■ **Task objective**:
Search the material below for the word "Criando". Copy every line that has it.
▬▬▬▬▬▬
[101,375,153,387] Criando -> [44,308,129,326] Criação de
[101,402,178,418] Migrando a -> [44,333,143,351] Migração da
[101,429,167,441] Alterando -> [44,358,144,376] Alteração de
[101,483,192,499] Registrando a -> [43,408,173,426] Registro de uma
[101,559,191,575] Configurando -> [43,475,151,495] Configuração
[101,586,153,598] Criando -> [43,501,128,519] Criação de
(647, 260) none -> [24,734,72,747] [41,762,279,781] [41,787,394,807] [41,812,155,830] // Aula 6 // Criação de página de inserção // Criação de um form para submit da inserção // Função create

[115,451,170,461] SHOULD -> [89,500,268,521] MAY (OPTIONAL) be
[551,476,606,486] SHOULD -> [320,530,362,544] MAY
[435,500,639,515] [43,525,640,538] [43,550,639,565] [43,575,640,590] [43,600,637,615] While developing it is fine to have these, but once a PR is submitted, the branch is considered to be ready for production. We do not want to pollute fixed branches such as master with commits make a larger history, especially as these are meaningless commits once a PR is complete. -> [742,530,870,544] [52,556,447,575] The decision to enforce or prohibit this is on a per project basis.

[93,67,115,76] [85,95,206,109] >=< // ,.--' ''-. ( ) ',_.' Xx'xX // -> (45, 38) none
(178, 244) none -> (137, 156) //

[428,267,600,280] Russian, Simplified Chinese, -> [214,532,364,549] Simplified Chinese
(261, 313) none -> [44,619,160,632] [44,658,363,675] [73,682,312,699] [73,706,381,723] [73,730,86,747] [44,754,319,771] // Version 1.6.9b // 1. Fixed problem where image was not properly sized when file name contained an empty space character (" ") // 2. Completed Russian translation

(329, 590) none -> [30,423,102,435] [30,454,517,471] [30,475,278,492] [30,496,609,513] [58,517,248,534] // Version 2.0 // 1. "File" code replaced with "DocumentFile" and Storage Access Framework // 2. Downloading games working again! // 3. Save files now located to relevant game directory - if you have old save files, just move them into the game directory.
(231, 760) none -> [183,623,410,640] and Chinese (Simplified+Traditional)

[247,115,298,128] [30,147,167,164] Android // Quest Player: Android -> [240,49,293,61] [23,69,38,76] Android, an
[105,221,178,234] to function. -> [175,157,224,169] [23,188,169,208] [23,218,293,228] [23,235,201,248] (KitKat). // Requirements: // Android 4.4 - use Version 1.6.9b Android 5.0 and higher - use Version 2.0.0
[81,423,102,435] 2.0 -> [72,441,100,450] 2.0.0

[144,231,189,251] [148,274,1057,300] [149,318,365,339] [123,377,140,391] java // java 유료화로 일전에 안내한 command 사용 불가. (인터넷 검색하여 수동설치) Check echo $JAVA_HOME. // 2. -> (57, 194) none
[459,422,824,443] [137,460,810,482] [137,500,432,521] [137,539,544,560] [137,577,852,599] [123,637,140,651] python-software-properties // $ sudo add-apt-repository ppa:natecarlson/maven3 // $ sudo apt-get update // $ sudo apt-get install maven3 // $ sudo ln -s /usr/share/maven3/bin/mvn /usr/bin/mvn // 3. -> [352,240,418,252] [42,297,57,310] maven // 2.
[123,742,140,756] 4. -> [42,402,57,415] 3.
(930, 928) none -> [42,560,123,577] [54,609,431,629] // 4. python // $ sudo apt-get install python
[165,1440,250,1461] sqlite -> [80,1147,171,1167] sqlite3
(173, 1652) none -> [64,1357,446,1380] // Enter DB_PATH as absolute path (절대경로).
▬▬▬▬▬▬
■ **Written solution**:
[101,375,153,387] Criando -> [44,308,129,326] Criação de
[101,586,153,598] Criando -> [43,501,128,519] Criação de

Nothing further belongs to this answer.